The other Californians in the audience Tuesday were Jessica Davis and Susan Oliver, the widows of two Northern California sheriff’s deputies who were shot in 2014 by a convicted felon who had twice been deported to Mexico; and Jenna Oliver, the daughter of one of the slain deputies.

Trump singled out the daughter to offer solace.

"I want you to know that your father was a hero, and that tonight you have the love of an entire country supporting you and praying for you," he said.

Her father, Sacramento County Sheriff's Deputy Danny Oliver, had approached a couple in a vehicle in a strip mall parking lot when a man suspected to be Luis Enrique Monroy Bracamontes shot him in the forehead.

The couple in the car fled, and 30 miles away, the man shot Placer County Sheriff's Deputy Michael Davis Jr. when he approached the couple in an allegedly car-jacked vehicle.

Davis died 26 years to the day after his father died in the line of duty as a Riverside County sheriff's deputy.

Bracamontes was also accused of injuring another officer and a civilian.
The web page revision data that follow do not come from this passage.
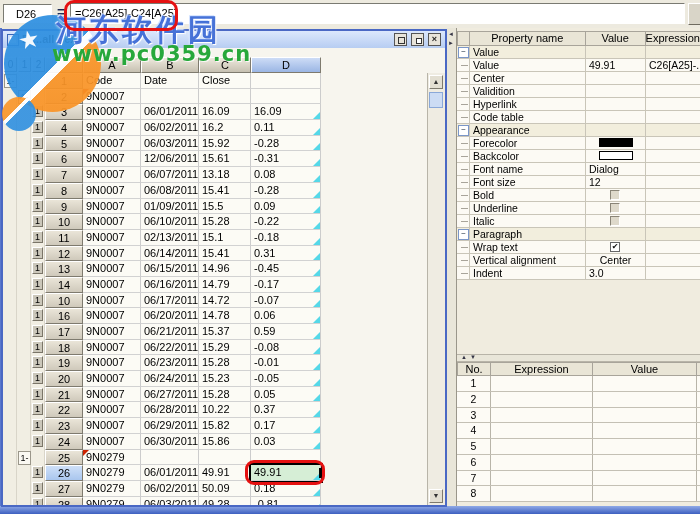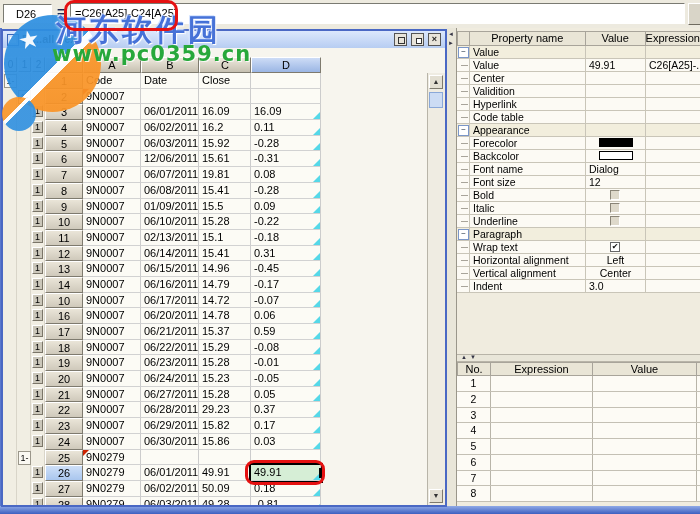--- a/index.html
+++ b/index.html
@@ -240,21 +240,21 @@
           </div>
           <div class="grid-row">
             <div class="ol-cell"></div>
             <div class="ol-cell"></div>
             <div class="ol-cell">
               <div class="ol-btn">1</div>
             </div>
             <div class="rownum">7</div>
             <div class="cell c-a">9N0007</div>
             <div class="cell c-b">06/07/2011</div>
-            <div class="cell c-c">19.81</div>
+            <div class="cell c-c">13.18</div>
             <div class="cell c-d note">0.08</div>
           </div>
           <div class="grid-row">
             <div class="ol-cell"></div>
             <div class="ol-cell"></div>
             <div class="ol-cell">
               <div class="ol-btn">1</div>
             </div>
             <div class="rownum">8</div>
             <div class="cell c-a">9N0007</div>
@@ -420,21 +420,21 @@
           </div>
           <div class="grid-row">
             <div class="ol-cell"></div>
             <div class="ol-cell"></div>
             <div class="ol-cell">
               <div class="ol-btn">1</div>
             </div>
             <div class="rownum">22</div>
             <div class="cell c-a">9N0007</div>
             <div class="cell c-b">06/28/2011</div>
-            <div class="cell c-c">29.23</div>
+            <div class="cell c-c">10.22</div>
             <div class="cell c-d note">0.37</div>
           </div>
           <div class="grid-row">
             <div class="ol-cell"></div>
             <div class="ol-cell"></div>
             <div class="ol-cell">
               <div class="ol-btn">1</div>
             </div>
             <div class="rownum">23</div>
             <div class="cell c-a">9N0007</div>
@@ -623,60 +623,52 @@
           <div class="pn">Bold</div>
           <div class="pv">
             <div class="cbox"></div>
           </div>
           <div class="pe"></div>
         </div>
         <div class="prow">
           <div class="pt">
             <div class="dash"></div>
           </div>
+          <div class="pn">Underline</div>
+          <div class="pv">
+            <div class="cbox"></div>
+          </div>
+          <div class="pe"></div>
+        </div>
+        <div class="prow">
+          <div class="pt">
+            <div class="dash"></div>
+          </div>
           <div class="pn">Italic</div>
           <div class="pv">
             <div class="cbox"></div>
           </div>
           <div class="pe"></div>
         </div>
-        <div class="prow">
-          <div class="pt">
-            <div class="dash"></div>
-          </div>
-          <div class="pn">Underline</div>
-          <div class="pv">
-            <div class="cbox"></div>
-          </div>
-          <div class="pe"></div>
-        </div>
         <div class="prow group">
           <div class="pt">
             <div class="expander">−</div>
           </div>
           <div class="pn">Paragraph</div>
           <div class="pv"></div>
           <div class="pe"></div>
         </div>
         <div class="prow">
           <div class="pt">
             <div class="dash"></div>
           </div>
           <div class="pn">Wrap text</div>
           <div class="pv">
             <div class="cbox checked">✔</div>
           </div>
-          <div class="pe"></div>
-        </div>
-        <div class="prow">
-          <div class="pt">
-            <div class="dash"></div>
-          </div>
-          <div class="pn">Horizontal alignment</div>
-          <div class="pv center">Left</div>
           <div class="pe"></div>
         </div>
         <div class="prow">
           <div class="pt">
             <div class="dash"></div>
           </div>
           <div class="pn">Vertical alignment</div>
           <div class="pv center">Center</div>
           <div class="pe"></div>
         </div>

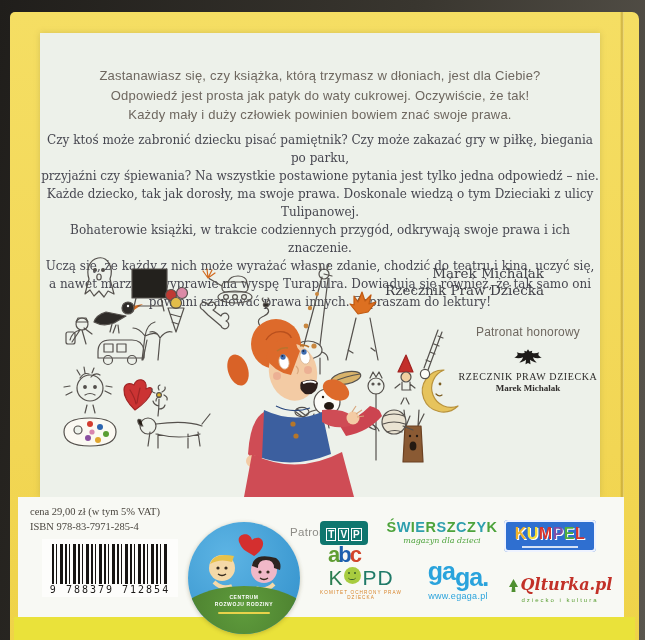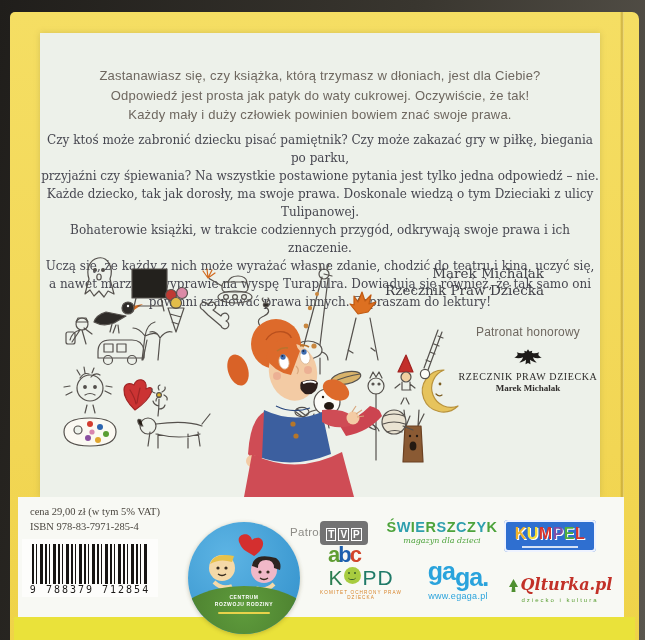--- a/index.html
+++ b/index.html
@@ -24,28 +24,28 @@
   .patronat-hon{position:absolute;left:400px;top:292px;width:176px;text-align:center;color:#6e675f;}
   .patronat-hon .lbl{font-size:12px;letter-spacing:.2px;}
   .patronat-hon .eagle{margin:8px auto 2px;width:30px;height:22px;}
   .patronat-hon .org{font-family:"Liberation Serif",serif;font-size:10px;letter-spacing:.6px;color:#2e2c2a;}
   .patronat-hon .person{font-family:"Liberation Serif",serif;font-weight:bold;font-size:9px;color:#2e2c2a;margin-top:1px;}
   .doodles{position:absolute;left:0;top:215px;width:560px;height:249px;}
   .band{position:absolute;left:8px;top:485px;width:606px;height:120px;background:#f8f9f4;}
   .strip{position:absolute;left:4px;top:605px;right:4px;height:23px;background:#eae23a;}
   .price,.isbn{position:absolute;left:12px;font-family:"Liberation Serif",serif;color:#4a463f;font-size:10.5px;}
   .price{top:9px;} .isbn{top:24px;}
-  .barcode{position:absolute;left:4px;top:42px;width:136px;height:58px;background:#fdfdfb;}
+  .barcode{position:absolute;left:24px;top:42px;width:136px;height:58px;background:#fdfdfb;}
   .barcode .bars{position:absolute;left:10px;top:5px;right:10px;height:40px;
       background:repeating-linear-gradient(90deg,#161412 0 2px,transparent 2px 4px,#161412 4px 5px,transparent 5px 8px,#161412 8px 11px,transparent 11px 13px);}
   .barcode .digits{position:absolute;left:0;bottom:2px;width:100%;text-align:center;
       font-family:"DejaVu Sans Mono","Liberation Mono",monospace;font-size:10px;color:#1c1a18;letter-spacing:2px;background:#fdfdfb;}
   .pat-label{position:absolute;left:272px;top:5px;font-size:11.5px;color:#8d8c86;letter-spacing:.3px;margin-top:24px;}
   .tvp{position:absolute;left:294px;top:24px;width:64px;text-align:center;}
-  .tvp .box{display:inline-block;background:#737373;border-radius:4px;padding:3px 5px;}
+  .tvp .box{display:inline-block;background:#0f766e;border-radius:4px;padding:3px 5px;}
   .tvp .box span{display:inline-block;border:1px solid #fff;color:#fff;font-weight:bold;font-size:10px;padding:0 1px;margin:0 1px;}
   .tvp .abc{font-weight:bold;font-size:22px;letter-spacing:-2px;line-height:20px;text-align:center;}
   .swierszczyk{position:absolute;left:362px;top:22px;width:124px;text-align:center;}
   .swierszczyk .word{font-weight:bold;font-size:14.5px;letter-spacing:.5px;}
   .swierszczyk .sub{font-family:"DejaVu Serif",serif;font-style:italic;font-size:8px;color:#4da33b;margin-top:1px;}
   .kumpel{position:absolute;left:486px;top:23px;width:92px;height:32px;background:#2f6fd0;
           border-radius:4px;box-shadow:inset 0 0 0 2px #eef3ff;text-align:center;}
   .kumpel .word{font-weight:bold;font-size:16px;line-height:28px;letter-spacing:.5px;
           text-shadow:1px 1px 0 #fff;}
   .kumpel .urlline{position:absolute;left:18px;right:18px;bottom:4px;height:2px;background:rgba(255,255,255,.8);}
The suspect was apprehended after a six-hour chase.

In the following days, investigators learned that Bracamontes had been deported to Mexico in 1997 after his arrest and conviction in Arizona for possession of narcotics for sale, and that he was arrested and sent back to Mexico a second time in 2001.

Bracamontes, who is scheduled to go to trial in October, has tried to plead guilty to the murders.

FM

Trump calls for fundamental change in legal immigration

 

One of the most specific pledges in President Trump's speech is his call for changing America's system for legal immigration.

The current U.S. system heavily emphasizes family unification and is aimed at allowing strivers from around the world to take advantage of American opportunity. By contrast, Trump advocated a system that would emphasize immigrants who already have skills the economy needs.

"Nations around the world, like Canada, Australia and many others -- have a merit-based immigration system," Trump said.

"It is a basic principle that those seeking to enter a country ought to be able to support themselves financially. Yet, in America, we do not enforce this rule, straining the very public resources that our poorest citizens rely upon."

"Switching away from this current system of lower-skilled immigration, and instead adopting a merit-based system, will have many benefits: It will save countless dollars, raise workers' wages, and help struggling families –- including immigrant families –- enter the middle class," he said.

Trump's plan, which he first described during a major speech on immigration during his campaign, would represent a fundamental shift in the philosophy of the U.S. immigration system.

Supporters of merit-based immigration argue that the current system pushes down the wages of those at the bottom of the income ladder by increasing the supply of low-skilled workers.

On the other side, supporters of the current system point to the success that immigrants have had in taking advantage of U.S. opportunities.